So many feelings
Since the start of January, I have:
- deleted my Google, Amazon, Microsoft, Apple, Wordpress, and Meta* accounts (I ditched Twitter a while ago)
- divested myself of browsers and search engines associated with the above mega-companies
- got new, secure email accounts to handle private stuff, logins and accounts, and trash respectively
- hunted down and deleted as many of my unused accounts on various sites as I could find
- set up a Privacy.com account for masked online shopping and worked out a budget that has me using cash for nearly all other purchases
- got a VPN and password manager
- set up SimpleLogin for email aliases
- installed Ubuntu on my home computers
- installed F-Droid and AuroraOSS on my phone to avoid using the Google Store
- deleted every app from my phone that has a browser-accessible counterpart
- started using an RSS reader for the first time since Google Reader got Tuvix'd
- started blogging here
- moved my only other essential web page (my portfolio) to static HTML at Neocities
And I have the following works in progress:
- talking all my friends into moving to Signal with me
- acquiring a new phone that will allow me to install a custom ROM, thus freeing my phone from Google
These are major changes, and I'm glad I made them. They have reignited my joy in the Internet - and they have made my offline life better too.
Yet, as with any big change, they also come with Big Feelings. Now that the claws of Big Tech are loosening, I'm starting to understand just how badly the "five sites sharing screenshots of the other four" have messed with me all these years.
I keep recovering little memories I thought I lost. None of them are good. Times I ignored my baby niece (who is 16 now) for my phone. All the times Spouse and I scrolled or shared Facebook arguments with one another - all the time we lost together. The years I spent writing the most plastic Internet slop for my Big Professional Blog - not even for SEO purposes so much as because I bought the lie that that was what the people wanted.
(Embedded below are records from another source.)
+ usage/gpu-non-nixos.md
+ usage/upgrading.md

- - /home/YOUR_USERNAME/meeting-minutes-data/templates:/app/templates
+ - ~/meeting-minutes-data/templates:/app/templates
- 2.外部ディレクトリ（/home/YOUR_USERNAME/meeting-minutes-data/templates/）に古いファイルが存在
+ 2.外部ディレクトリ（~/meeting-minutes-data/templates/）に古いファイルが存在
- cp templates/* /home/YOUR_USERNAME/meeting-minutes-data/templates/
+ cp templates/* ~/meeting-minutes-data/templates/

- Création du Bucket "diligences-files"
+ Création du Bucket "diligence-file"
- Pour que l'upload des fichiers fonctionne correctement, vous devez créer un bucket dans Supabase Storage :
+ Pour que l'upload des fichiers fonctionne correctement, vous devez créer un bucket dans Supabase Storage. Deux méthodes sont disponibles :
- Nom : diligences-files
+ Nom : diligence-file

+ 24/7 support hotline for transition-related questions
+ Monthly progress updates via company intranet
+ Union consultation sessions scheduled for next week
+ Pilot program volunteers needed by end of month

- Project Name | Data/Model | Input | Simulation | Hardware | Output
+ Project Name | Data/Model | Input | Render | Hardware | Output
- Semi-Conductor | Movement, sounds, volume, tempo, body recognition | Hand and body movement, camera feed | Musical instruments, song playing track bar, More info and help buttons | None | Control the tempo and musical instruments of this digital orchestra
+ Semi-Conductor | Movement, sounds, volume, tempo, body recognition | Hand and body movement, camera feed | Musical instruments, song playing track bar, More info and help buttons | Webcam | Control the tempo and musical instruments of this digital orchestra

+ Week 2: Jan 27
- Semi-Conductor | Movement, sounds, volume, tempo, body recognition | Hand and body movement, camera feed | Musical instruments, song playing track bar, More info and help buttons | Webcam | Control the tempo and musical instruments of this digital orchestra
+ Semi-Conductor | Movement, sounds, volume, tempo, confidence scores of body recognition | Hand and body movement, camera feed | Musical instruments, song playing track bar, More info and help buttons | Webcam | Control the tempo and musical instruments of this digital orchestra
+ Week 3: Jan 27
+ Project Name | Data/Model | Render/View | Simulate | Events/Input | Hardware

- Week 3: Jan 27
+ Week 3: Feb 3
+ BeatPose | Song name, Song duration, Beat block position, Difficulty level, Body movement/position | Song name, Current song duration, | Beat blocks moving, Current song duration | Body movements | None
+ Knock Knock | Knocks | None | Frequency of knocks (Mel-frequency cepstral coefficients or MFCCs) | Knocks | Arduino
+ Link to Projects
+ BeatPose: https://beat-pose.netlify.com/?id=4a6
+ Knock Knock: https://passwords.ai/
Web 2.0 literally changed the way I write. The thing I have done for a living since I was 17. And I let it.
I don't blame myself. I'm not sure what else I would have done, given the circumstances. But I grieve.
*actually I still have my FB login, because I am the "legacy contact" for my late spouse's page. I promised Spouse's parents I'd leave it up, as it means a lot to them. But that account is now linked to a throwaway email address and I removed all my posts (though I'm sure Meta still has them).